Non-ionizing means that they’re not like X-rays, but more like low-powered microwave ovens.
To assess the health effects of exposure to these fields, scientists from all over the world have studied the impacts on specific areas of the human body.
Although their findings are preliminary, in some instances they show a pattern of toxic effects — at least 10 of them — that should concern you, the phone user. (Stay tuned for another Sugar Shock Blog post about all 10 effects of cell phone use.)
For example, scientists have found people with certain brain tumors that may have been caused by cell phone field exposure — i.e., holding the phone next to your ear.
And, as I already shared, they’ve discovered possible breast cancer cases linked to carrying phones in bras right next to breast tissue. You can learn more about this from CNN.
Admittedly, the science on cell phone and breast cancer is sketchy, but this study finds a frighteningly suspicious link.
For a thorough and balanced summary of what’s currently known about cell phones and cancer risk, read this jargon-free report from the National Cancer Institute.
If you still think I’m alarmist, then check out the World Health Organization warning. Back in 2011, WHO warned about possibly cancer-causing radiation from cell phones..
In addition, WHO considers mobile-phone use in the same “carcinogenic hazard” category as lead, engine exhaust and chloroform.
It’s true that all researchers in this area call for more studies.
But frankly, I think it’s outright foolish to wait for “several decades of exposure,” which is how long most environmental factors take, “to see the consequences,” according to Dr. Keith Black, chairman of neurology at Cedars-Sinai Medical Center in Los Angeles.
The World Health Organization isn’t the only concerned international body.
The European Environment Agency has been pushing for more targeted research, because it believes that cell phones could be as big a public health risk as smoking, asbestos and leaded gasoline.
Meanwhile, the city of Berkeley, California is worried, too. Starting this month, it implemented a new “Right to Know” law that requires cell phone stores to inform customers about safety recommendations regarding phone use.

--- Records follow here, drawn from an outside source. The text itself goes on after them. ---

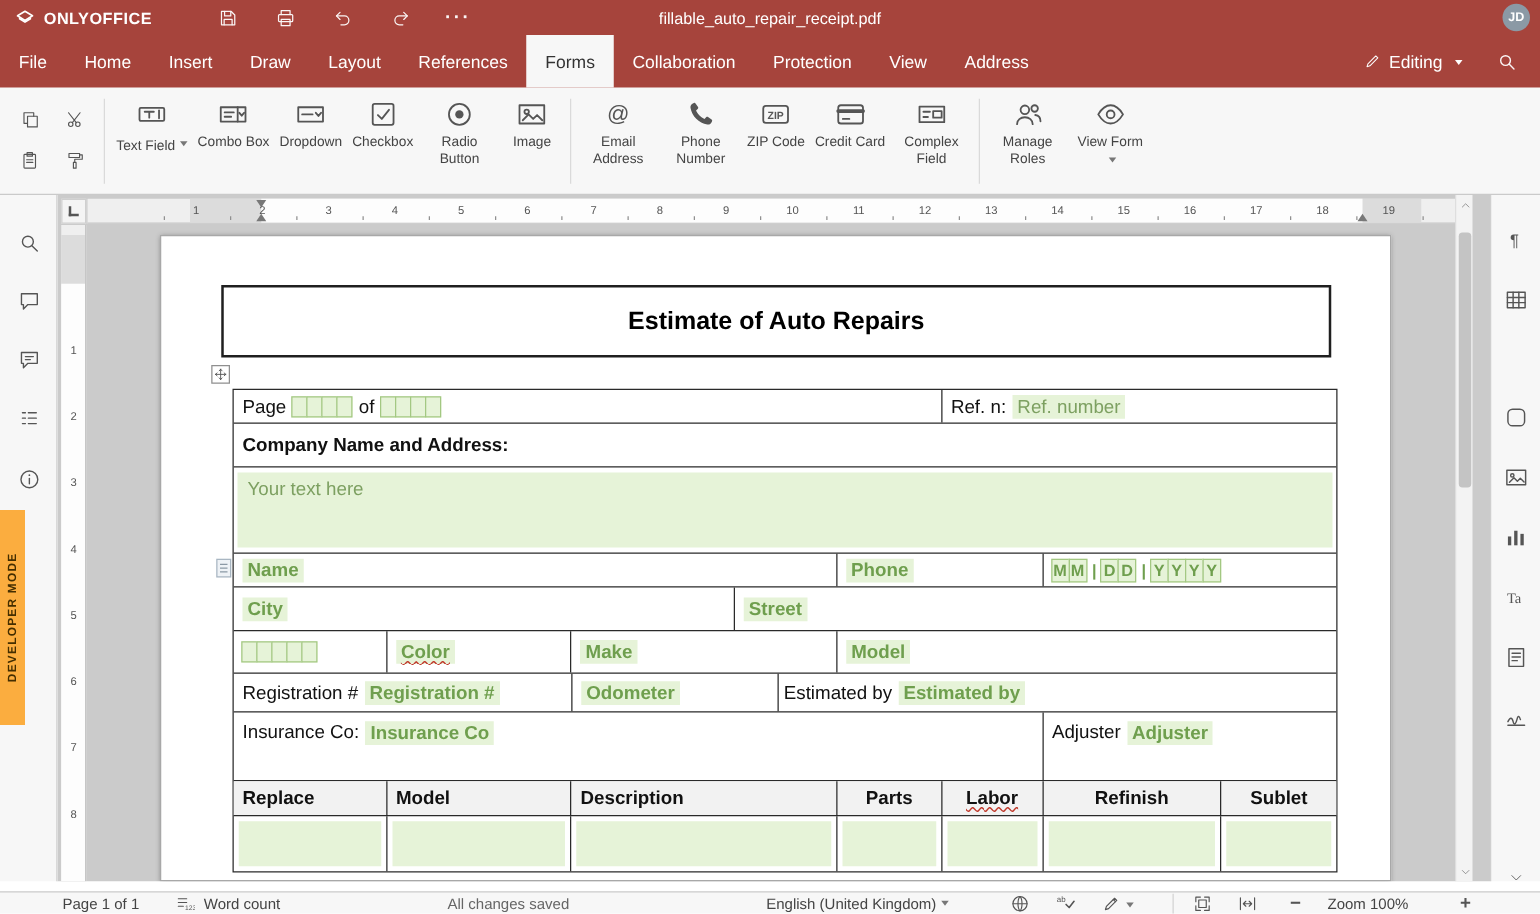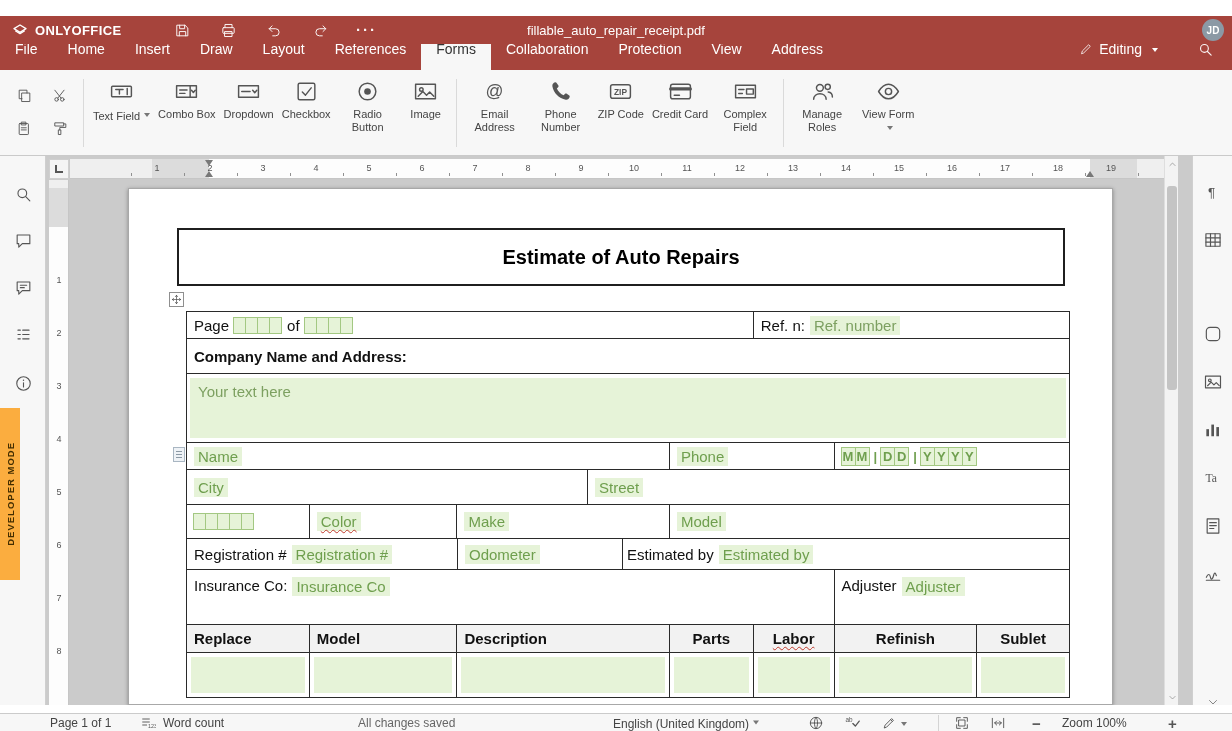--- a/index.html
+++ b/index.html
@@ -4,34 +4,34 @@
 <style>
   *{margin:0;padding:0;box-sizing:border-box}
   html,body{width:1232px;height:731px;overflow:hidden;background:#fff;
     font-family:"Liberation Sans",sans-serif;
     --brand-red:#a6443c;--toolbar-bg:#f7f7f7;--doc-bg:#cbcbcb;--field-bg:#e6f3d8;
     --field-border:#a3c882;--field-text:#6f9f4e;--devmode-orange:#fbad3f;--avatar-bg:#8b99a5}
   #app{position:relative;width:1232px;height:731px}
   svg{stroke-linecap:round;stroke-linejoin:round;display:block}
 
   
-  .titlebar{position:absolute;left:0;top:16px;right:0;height:28px;background:var(--brand-red);display:flex;align-items:center;color:#fff;z-index:6}
+  .titlebar{position:absolute;left:0;top:0;right:0;height:28px;background:var(--brand-red);display:flex;align-items:center;color:#fff;z-index:6}
   .logo{display:flex;align-items:center;gap:7px;padding:0 12px;font-weight:bold;font-size:13px;letter-spacing:.4px}
   .tb-icons{display:flex;align-items:center;gap:20px;margin-left:36px}
   .tb-ico{width:26px;height:22px;display:flex;align-items:center;justify-content:center;cursor:pointer;opacity:.95}
   .tb-ico svg{stroke:#fff;fill:none;stroke-width:1.4}
   .more-dots{font-size:15px;letter-spacing:2px;font-weight:bold;line-height:10px}
   .filename{position:absolute;left:300px;right:300px;text-align:center;font-size:13px;pointer-events:none;white-space:nowrap}
   .avatar{position:absolute;right:8px;top:3px;width:22px;height:22px;border-radius:50%;background:var(--avatar-bg);color:#fff;font-size:10px;font-weight:bold;display:flex;align-items:center;justify-content:center;cursor:pointer}
 
   
   .menubar{position:absolute;left:0;top:28px;right:0;height:42px;background:var(--brand-red);display:flex;align-items:stretch;z-index:5}
   .tab{color:#fff;font-size:14px;display:flex;align-items:center;padding:0 15px;cursor:pointer;white-space:nowrap}
   .tab.active{background:var(--toolbar-bg);color:#333}
-  .menu-right{position:absolute;right:0;top:0;height:42px;display:flex;align-items:center;gap:34px;padding-right:14px}
+  .menu-right{position:absolute;right:0;top:0;height:42px;display:flex;align-items:center;gap:22px;padding-right:14px}
   .editing{display:flex;align-items:center;gap:6px;color:#fff;font-size:14px;cursor:pointer}
   .editing svg{stroke:#fff;fill:none;stroke-width:1.4}
   .msearch svg{stroke:#fff;fill:none;stroke-width:1.6}
   .caret{display:inline-block;width:0;height:0;border:3.5px solid transparent;border-top:4.5px solid #fff;margin:4px 0 0 4px}
   .caret.g{border-top-color:#777;margin-top:5px}
 
   
   .toolbar{position:absolute;left:0;top:70px;right:0;height:86px;background:var(--toolbar-bg);border-bottom:1px solid #cacaca;display:flex;align-items:flex-start;padding:3px 2px 0 6px;z-index:4}
   .clip{display:grid;grid-template-columns:36px 36px;grid-template-rows:33px 33px;margin-top:6px}
   .sbtn{display:flex;align-items:center;justify-content:center;cursor:pointer;border-radius:2px}
@@ -77,21 +77,21 @@
   .ftable{position:absolute;left:57px;top:122px;width:884px;border:1px solid #2a2a2a;font-size:15px;color:#111}
   .frow{display:flex;border-top:1px solid #2a2a2a}
   .frow:first-child{border-top:none}
   .fcell{border-left:1px solid #2a2a2a;display:flex;align-items:center;gap:5px;padding:0 7px;overflow:hidden;white-space:nowrap}
   .fcell:first-child{border-left:none}
   .fcell.top{align-items:flex-start;padding-top:7px}
   .fcell.nopad{padding:0;gap:0}
   .h26{height:26px}.h35{height:35px}.h69{height:69px}.h27{height:27px}.h34{height:34px}.h31{height:31px}.h55{height:55px}.h28{height:28px}.h45{height:45px}
   .w84{width:84px}.w81{width:81px}.w93{width:93px}.w122{width:122px}.w143{width:143px}.w148{width:148px}.w165{width:165px}.w213{width:213px}.w236{width:236px}.w270{width:270px}.w317{width:317px}.w401{width:401px}.w483{width:483px}.w567{width:567px}.w648{width:648px}.w884{width:884px}
   .b{font-weight:bold}
-  .fld{background:var(--field-bg);color:var(--field-text);font-weight:normal;padding:1px 4px;cursor:text}
+  .fld{background:var(--field-bg);color:var(--field-text);font-weight:bold;padding:1px 4px;cursor:text}
   .fld.light{font-weight:normal;color:#7da061}
   .comb{display:inline-flex;cursor:text}
   .comb i{width:13px;height:17px;background:var(--field-bg);border:1px solid var(--field-border);margin-left:-1px;display:block}
   .bigfld{flex:1;align-self:stretch;margin:4px 3px;background:var(--field-bg);color:#7da061;padding:5px 8px;white-space:normal;cursor:text}
   .datecomb{display:inline-flex;align-items:center;cursor:text}
   .dcell{display:inline-block;min-width:15px;height:19px;line-height:17px;text-align:center;background:var(--field-bg);border:1px solid var(--field-border);margin-left:-1px;color:var(--field-text);font-weight:bold;font-size:13px}
   .dsep{color:var(--field-text);font-weight:bold;margin:0 4px;font-size:13px}
   .hdr{background:#f2f2f2;font-weight:bold}
   .hdr.cen{justify-content:center;padding:0}
   .gblock{flex:1;align-self:stretch;margin:4px;background:var(--field-bg);cursor:text}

Bottom line: distance is your friend. Keep the actual phone away from your body. Texting is better than chatting. Speak via speakerphone. (Earphones can cause problems, too.)
Cell phone companies and the Federal Communications Commission (FCC) dismiss these safety concerns, citing the lack of “real science.”
This reminds me what happened in 1998 when I first quit sugar on doctor’s orders.
The sugar-is-toxic research was nowhere near as developed as it is now, when you can find irrefutable proof of the link between eating too many sweets and developing cancer, heart disease and type 2 diabetes.
As for you cell-phone-in-bra-wearing women, do you really need scientists to confirm that you shouldn’t expose your precious breasts to excess radiation— or, for that matter, your brain or private parts?